▶ [Required action]: Starting at the line that holds "- Install Ethereum App on Ledger Device", reproduce each line exactly up to and including the last line of the records below. Pictures stay out.

▶ [Content revision data]:
——

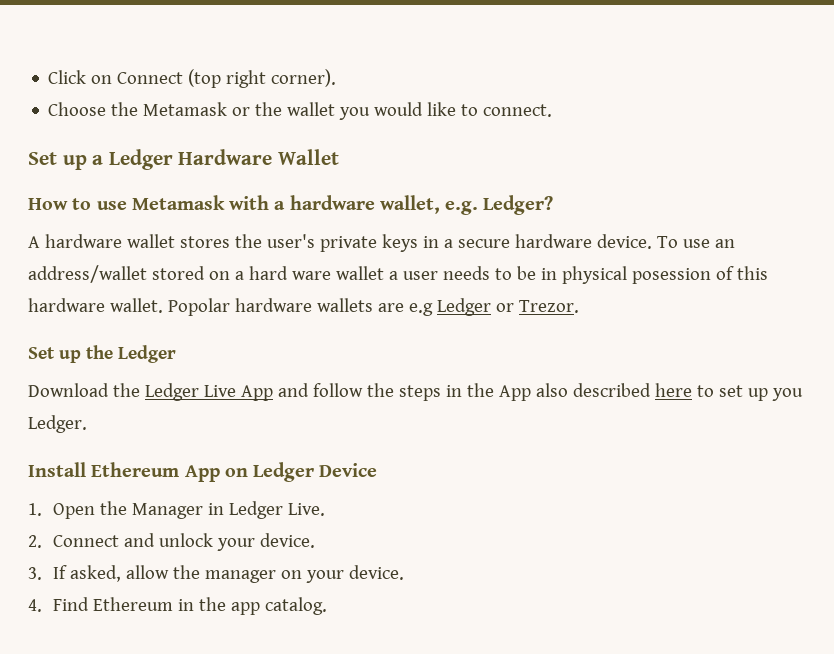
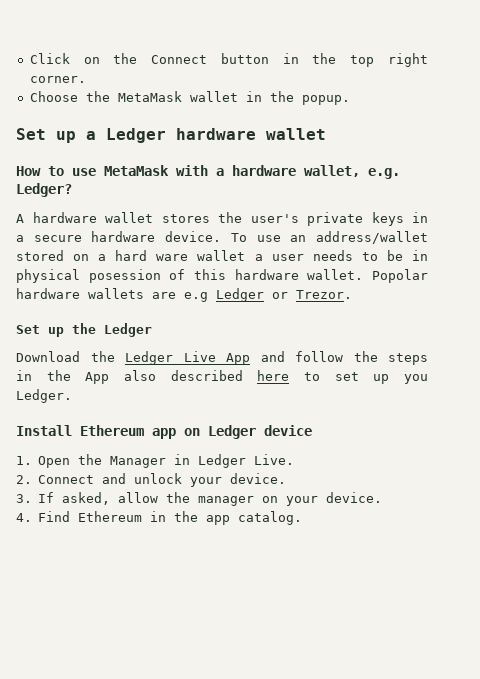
- Click on Connect (top right corner).
- Choose the Metamask or the wallet you would like to connect.
+ Click on the Connect button in the top right corner.
+ Choose the MetaMask wallet in the popup.
- Set up a Ledger Hardware Wallet
+ Set up a Ledger hardware wallet
- How to use Metamask with a hardware wallet, e.g. Ledger?
+ How to use MetaMask with a hardware wallet, e.g. Ledger?
- Install Ethereum App on Ledger Device
+ Install Ethereum app on Ledger device

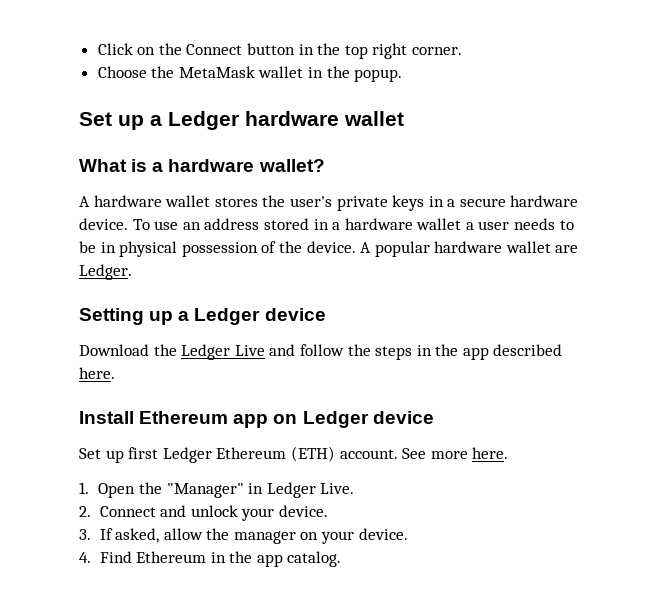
- How to use MetaMask with a hardware wallet, e.g. Ledger?
+ What is a hardware wallet?
- To use an address/wallet stored on a hard ware wallet a user needs to be in physical posession of this hardware wallet. Popolar hardware wallets are e.g Ledger or Trezor.
- Set up the Ledger
+ To use an address stored in a hardware wallet a user needs to be in physical possession of the device. A popular hardware wallet are Ledger.
+ Setting up a Ledger device
- Download the Ledger Live App and follow the steps in the App also described here to set up you Ledger.
+ Download the Ledger Live and follow the steps in the app described here.
+ Set up first Ledger Ethereum (ETH) account. See more here.
- 1. Open the Manager in Ledger Live.
+ 1. Open the "Manager" in Ledger Live.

——

▶ [Exercise answer]:
- Install Ethereum App on Ledger Device
+ Install Ethereum app on Ledger device

- How to use MetaMask with a hardware wallet, e.g. Ledger?
+ What is a hardware wallet?
- To use an address/wallet stored on a hard ware wallet a user needs to be in physical posession of this hardware wallet. Popolar hardware wallets are e.g Ledger or Trezor.
- Set up the Ledger
+ To use an address stored in a hardware wallet a user needs to be in physical possession of the device. A popular hardware wallet are Ledger.
+ Setting up a Ledger device
- Download the Ledger Live App and follow the steps in the App also described here to set up you Ledger.
+ Download the Ledger Live and follow the steps in the app described here.
+ Set up first Ledger Ethereum (ETH) account. See more here.
- 1. Open the Manager in Ledger Live.
+ 1. Open the "Manager" in Ledger Live.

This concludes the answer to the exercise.